The decision by the Supreme Court to deem unlawful the employment tribunal fee system that had been in place since 2013 surprised most, if not all of us.
It has triggered a rush of publicity from either side of the argument. Pick up your local paper and you might find a half page advert from a law firm telling you that “Access to Justice for Employees is Restored”. Read blogs from business advisers and business-friendly organisations and you would be forgiven for thinking an army of P45 chasing lawyers is about to spring up from the dark side and choke the tribunal system with hopeless claims. I have even seen reference to “bogus Claimants”, a concept I am still struggling to fathom unless it is being suggested that phantoms have also now attained access to justice too.
Whilst some comments have been made with genuine analytical regard, other comments might best be described as the would-be polemic ramblings of the woefully uninformed.
Perhaps it is time a balanced view was offered to employers and employees alike. Roughly half of my workload consists of advising employers on how to comply with employment law in a way that minimises the risk of claims against them whilst allowing them to operate their staffing in a way that is appropriate for their business. An annual retainer for such advice costs surprisingly less than those who portray solicitors as money-grabbers might imagine. And before anybody thinks this is an advertising ploy for Morecrofts HR & Business – we are by no means unique in the industry in respect of offering retainers based on that model.
But what if the employee now puts in a claim even if there is no merit? The employer will still have to pay up to settle it because it will cost them more to fight it, surely? Well, to start with, it won’t if the employer has insured against the risk of being taken to tribunal. Such insurance policies can be as little as £300 a year for the smallest businesses.
The next question to consider is why exactly would a Claimant’s solicitor take on a hopeless employment case on a no win - no fee basis? After all, at best they can only recover 35% of what their client receives under a settlement or an award. This is because of the rules governing damages based agreements (no win - no fee agreements) in employment tribunals. In a case that settles for £2,000 for example, the most the solicitor can recover is £700, which when VAT is taken into account is £583.33 + VAT. When you take into account how many hours go into analysing, preparing and then running a tribunal case from the day you first see the client potentially to the end of the hearing, the solicitor is hardly going to thrive on such pickings, are they?
The other half of my caseload includes assisting employees with settlement agreements or with pursuing employment claims. Given what I have explained above, why would we take on a claim that had no merit? We wouldn’t. Why would other solicitors do so? Well they wouldn’t if they wanted to make any profit whatsoever.
This leads me to where I see the situation now. Until a case has been analysed properly by a competent legal adviser, be they a solicitor or other suitably capable individual, it is difficult to know whether the case has genuine merit.

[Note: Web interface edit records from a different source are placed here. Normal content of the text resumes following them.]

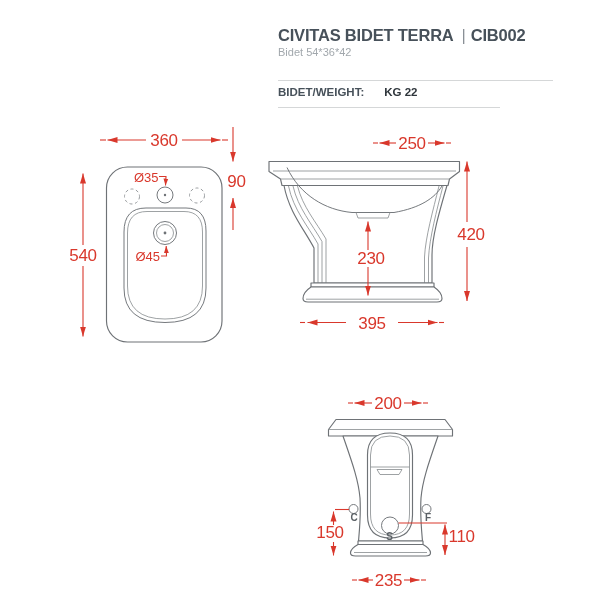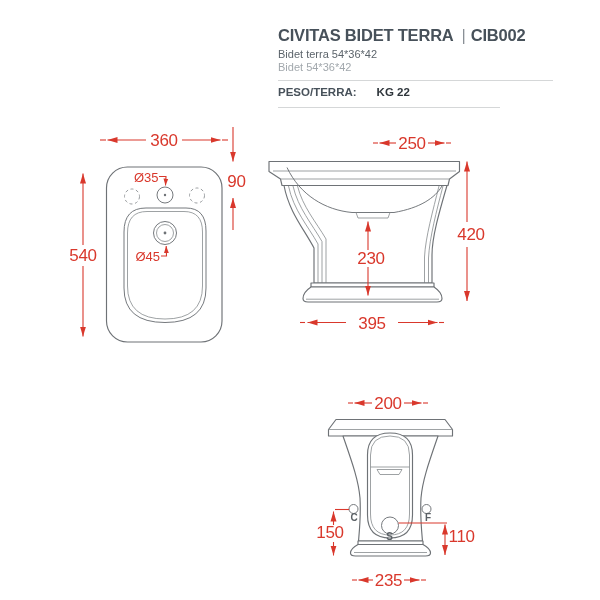--- a/index.html
+++ b/index.html
@@ -35,7 +35,6 @@
 
   <div id="header">
     <div class="title-line"><span>CIVITAS BIDET TERRA</span><span class="title-sep">|</span><span>CIB002</span></div>
-    <div class="sub1">Bidet terra 54*36*42</div>
     <div class="sub2">Bidet 54*36*42</div>
   </div>
   <div class="rule" id="rule1"></div>

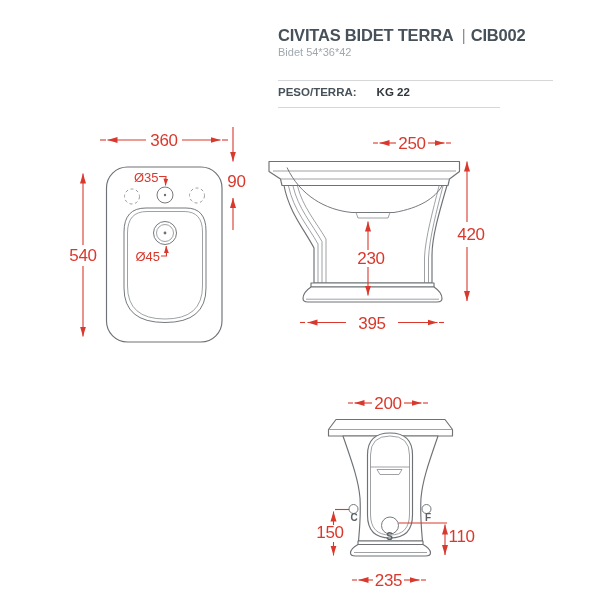--- a/index.html
+++ b/index.html
@@ -38,7 +38,7 @@
     <div class="sub2">Bidet 54*36*42</div>
   </div>
   <div class="rule" id="rule1"></div>
-  <div id="weight"><span>PESO/TERRA:</span><span class="kg">KG 22</span></div>
+  <div id="weight"><span>BIDET/WEIGHT:</span><span class="kg">KG 22</span></div>
   <div class="rule" id="rule2"></div>
 
   <svg style="left:55px;top:115px" width="205" height="295" viewBox="55 115 205 295">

Even then it will depend on the evidence, both in document form and in witness form. This is why we have tribunals – to hear the evidence and decide whether the claim should succeed or fail.
There already exists a process for analysing if a claim is misconceived. Tribunals can order costs against a Claimant who is found to have brought a misconceived claim. They can alternatively order the Claimant to pay a deposit at an earlier stage if the claim seems weak. I have seen no mention of this in the stories put out this week by business advisers.
There is equally no doubt that a small business owner could handle a process properly and yet still find themselves out of pocket when having to defend a claim. Unfortunately, this is one of the hazards of employing people. This is not to sound unsympathetic – on the contrary, as a business owner myself, I can empathise fully. Yet for the reasons explained above, the risk does not have to be so great if the employer avails themselves of affordable protection from those best placed to provide it.
So are we at threat from ambulance chasers? As one knowledgeable commentator on the subject noted earlier in the week, I have never seen an employment lawyer pursuing an ambulance.